> _WHAT TO DO_
Check each line of the data for "panel", then give the number of lines that have it, without any other words.

> _GIVEN RECORDS_

▶

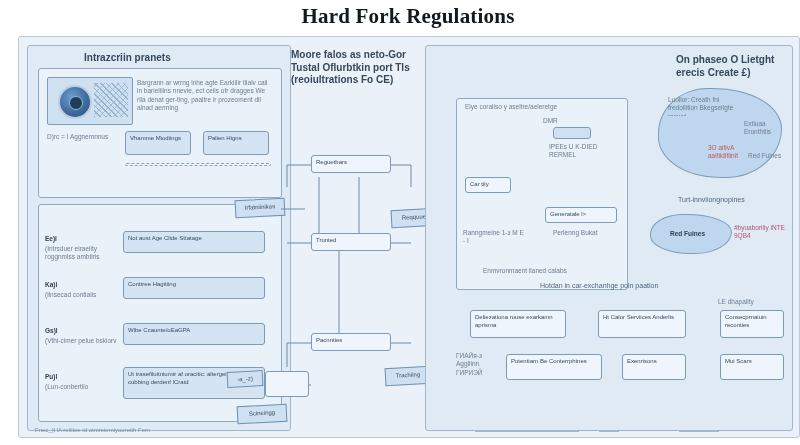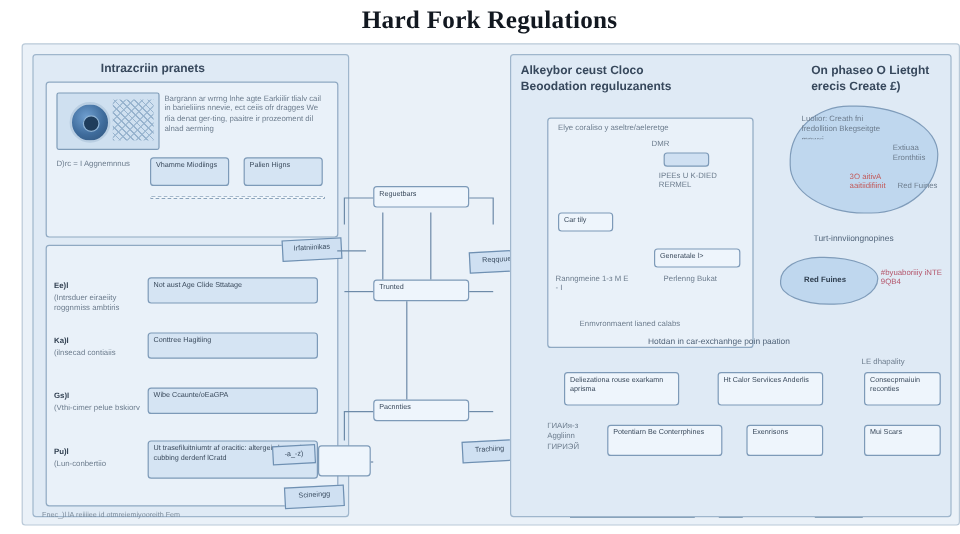--- a/index.html
+++ b/index.html
@@ -200,20 +200,21 @@
         <div class="label bold" style="left:6px; top:122px; width:20px;">Gs)l</div>
         <div class="label blur" style="left:6px; top:132px; width:72px; height:16px;">(Vthi-cimer pelue bskiorv</div>
         <div class="node" style="left:84px; top:118px; width:142px; height:22px;">Wibe Ccaunte/oEaGPA</div>
 
         <div class="label bold" style="left:6px; top:168px; width:20px;">Pu)l</div>
         <div class="label blur" style="left:6px; top:178px; width:72px; height:18px;">(Lun-conbertiio</div>
         <div class="node" style="left:84px; top:162px; width:142px; height:32px;">Ut trasefiluitniumtr af oracitic: altergein lreatnale cubbing derdenf lCratd</div>
       </div>
     </div>
 
+    <div class="heading" style="left:272px; top:12px; width:124px;">Moore falos as neto-Gor Tustal Oflurbtkin port Tls (reoiultrations Fo CE)</div>
 
     <div class="node light" style="left:292px; top:118px; width:80px; height:18px;">Reguetbars</div>
 
     <div class="node light" style="left:292px; top:196px; width:80px; height:18px;">Trunted</div>
 
     <div class="node light" style="left:292px; top:296px; width:80px; height:18px;">Pacnnties</div>
 
     <div class="node light" style="left:246px; top:334px; width:44px; height:26px;"></div>
 
     <div class="bigarrow" style="left:216px; top:162px; width:48px; height:16px;">Irfatniinikas</div>
@@ -250,21 +251,20 @@
         <path d="M456,394 L560,394"></path>
         <path d="M580,394 L600,394"></path>
         <path d="M660,394 L700,394"></path>
         <path d="M505,366 L505,382"></path>
         <path d="M625,366 L625,382"></path>
       </g>
     </svg>
 
     <div class="panel panel-right">
 
-      <div class="heading" style="left:8px; top:8px; width:150px;">Alkeybor ceust Cloco Beoodation reguluzanents</div>
 
       <div class="heading" style="left:250px; top:8px; width:110px;">On phaseo O Lietght erecis Create £)</div>
 
       <div class="subbox" style="left:30px; top:52px; width:170px; height:190px;">
 
         <div class="label blur" style="left:8px; top:4px; width:150px;">Elye coraliso y aseltre/aeleretge</div>
 
         <div class="label blur" style="left:86px; top:18px; width:30px;">DMR</div>
 
         <div class="node blue" style="left:96px; top:28px; width:38px; height:12px;"></div>

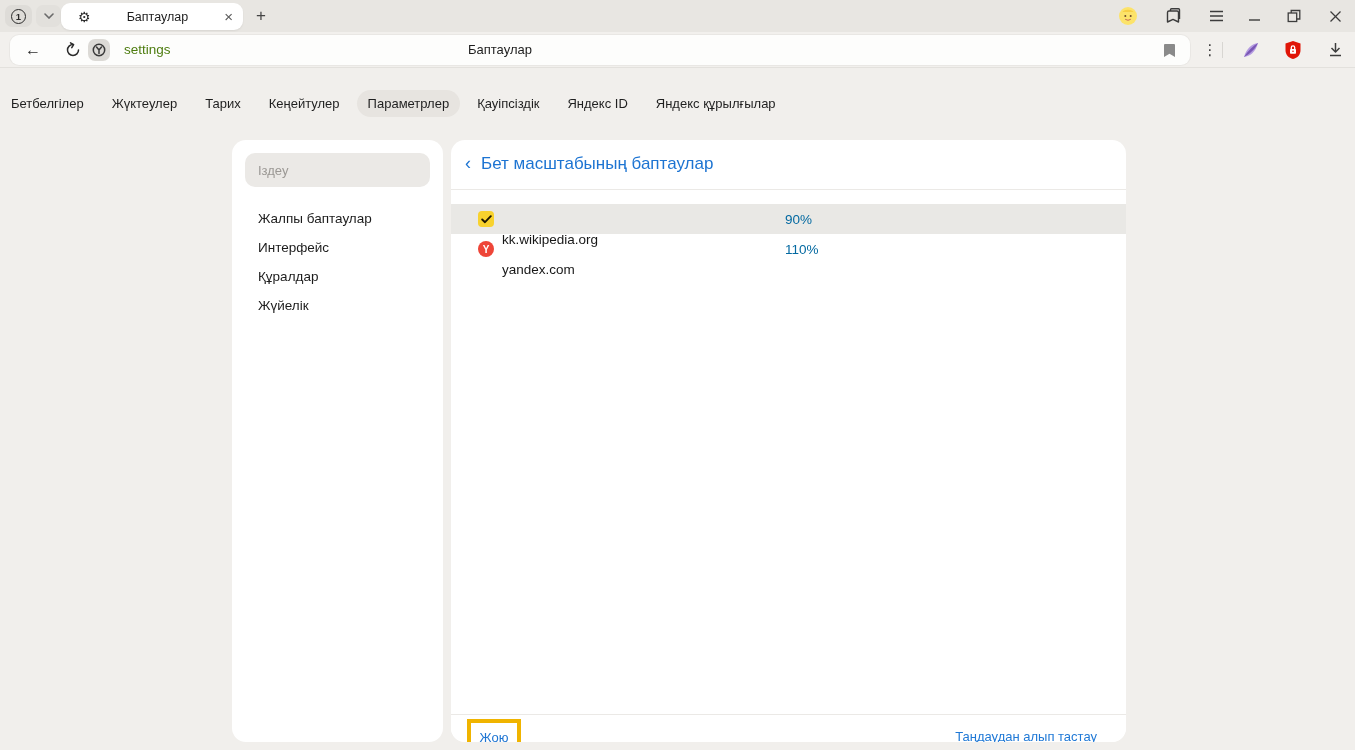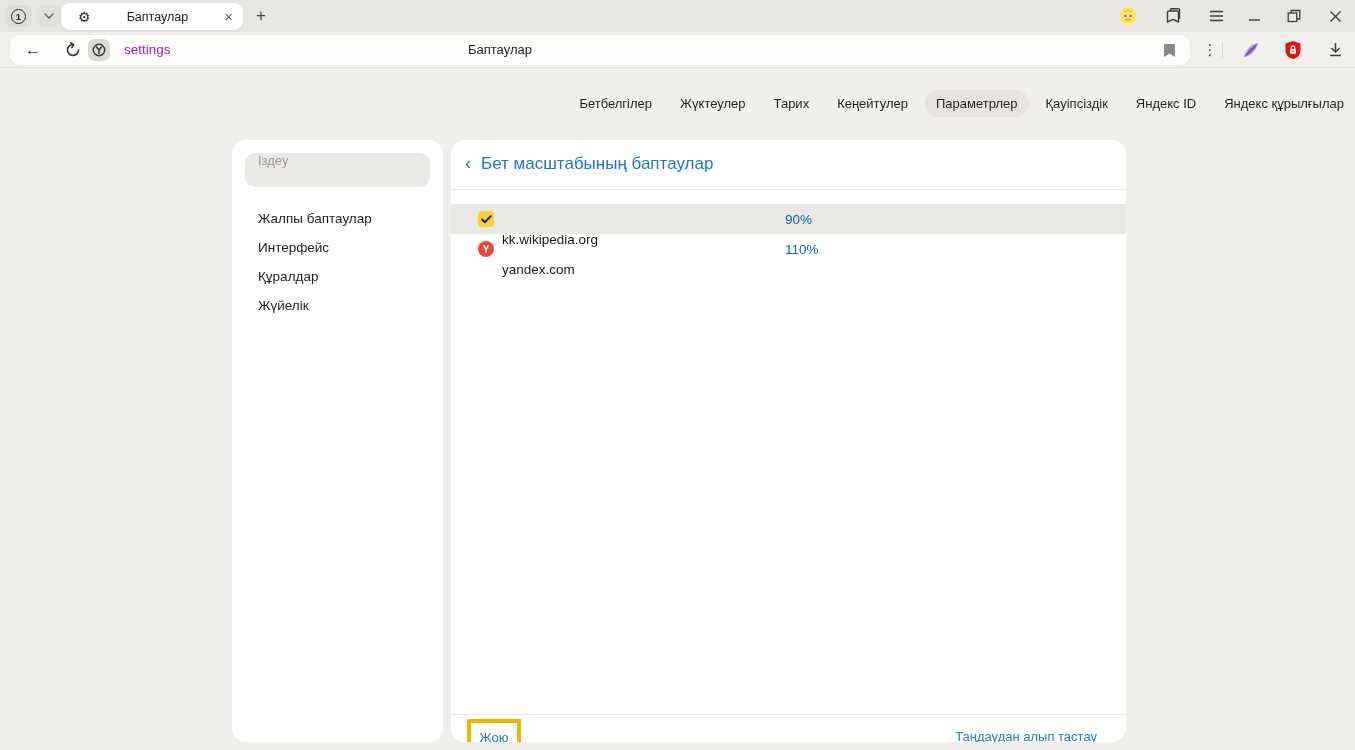--- a/index.html
+++ b/index.html
@@ -18,35 +18,35 @@
   .tab-close { margin-right:10px; font-size:15px; color:#5a5a5a; cursor:pointer; line-height:1; }
   .newtab-btn { position:absolute; left:249px; top:4px; width:24px; height:24px; display:flex; align-items:center; justify-content:center; font-size:17px; color:#444; border-radius:50%; cursor:pointer; }
   .tb-right-icon { position:absolute; top:6px; width:20px; height:20px; display:flex; align-items:center; justify-content:center; cursor:pointer; }
 
   
   .toolbar { position:absolute; left:0; top:32px; width:1355px; height:36px; background:#f2f0ed; border-bottom:1px solid #e3e1dd; }
   .addressbar { position:absolute; left:10px; top:3px; width:1180px; height:30px; background:#fdfdfc; border-radius:9px; box-shadow:0 0 0 1px rgba(0,0,0,.035); }
   .nav-back { position:absolute; left:12px; top:4px; width:22px; height:22px; display:flex; align-items:center; justify-content:center; font-size:16px; color:#2b2b2b; cursor:pointer; }
   .nav-reload { position:absolute; left:52px; top:4px; width:22px; height:22px; display:flex; align-items:center; justify-content:center; cursor:pointer; }
   .site-badge { position:absolute; left:78px; top:4px; width:22px; height:22px; background:#dcdad6; border-radius:7px; display:flex; align-items:center; justify-content:center; cursor:pointer; }
-  .url-text { position:absolute; left:114px; top:7px; font-size:13.5px; color:#a21caf; }
+  .url-text { position:absolute; left:114px; top:7px; font-size:13.5px; color:#4d7c0f; }
   .omni-title { position:absolute; left:458px; top:7px; font-size:13px; color:#1d1d1d; }
   .bookmark-flag { position:absolute; right:11px; top:5px; width:20px; height:20px; display:flex; align-items:center; justify-content:center; cursor:pointer; }
   .tool-right-icon { position:absolute; top:39px; width:22px; height:22px; display:flex; align-items:center; justify-content:center; cursor:pointer; }
   .tool-divider { position:absolute; left:1222px; top:42px; width:1px; height:16px; background:#d8d6d2; }
   .dots-icon { font-size:15px; color:#3c3c3c; letter-spacing:0; }
 
   
-  .nav-tabs { position:absolute; left:0; top:90px; width:1355px; display:flex; justify-content:flex-end; gap:6px; }
+  .nav-tabs { position:absolute; left:0; top:90px; width:1355px; display:flex; justify-content:flex-start; gap:6px; }
   .nav-tab { font-size:13px; color:#1f1f1f; padding:6px 11px; border-radius:14px; cursor:pointer; white-space:nowrap; }
   .nav-tab.active { background:#e7e4e0; }
 
   
   .sidebar { position:absolute; left:232px; top:140px; width:211px; height:602px; background:#ffffff; border-radius:14px; }
-  .search-box { margin:13px 13px 0 13px; height:34px; background:#ebe9e6; border-radius:10px; display:flex; align-items:flex-start; }
+  .search-box { margin:13px 13px 0 13px; height:34px; background:#ebe9e6; border-radius:10px; display:flex; align-items:center; }
   .search-box input { border:none; outline:none; background:transparent; width:100%; padding:0 13px; font-size:13px; font-family:inherit; color:#1f1f1f; }
   .search-box input::placeholder { color:#9b9894; opacity:1; }
   .side-list { margin-top:17px; }
   .side-item { display:block; padding:7px 13px 7px 26px; font-size:13.5px; color:#1c1c1c; cursor:pointer; }
 
   
   .main-panel { position:absolute; left:451px; top:140px; width:675px; height:602px; background:#ffffff; border-radius:14px; overflow:hidden; }
   .main-header { height:50px; border-bottom:1px solid #ebe9e6; position:relative; }
   .hdr-chevron { position:absolute; left:14px; top:14px; font-size:18px; color:#1d74d2; cursor:pointer; line-height:1.1; }
   .hdr-title { position:absolute; left:30px; top:14px; font-size:17px; color:#1d74d2; cursor:pointer; }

◀

> _OUTPUT FOR THIS EXERCISE_
2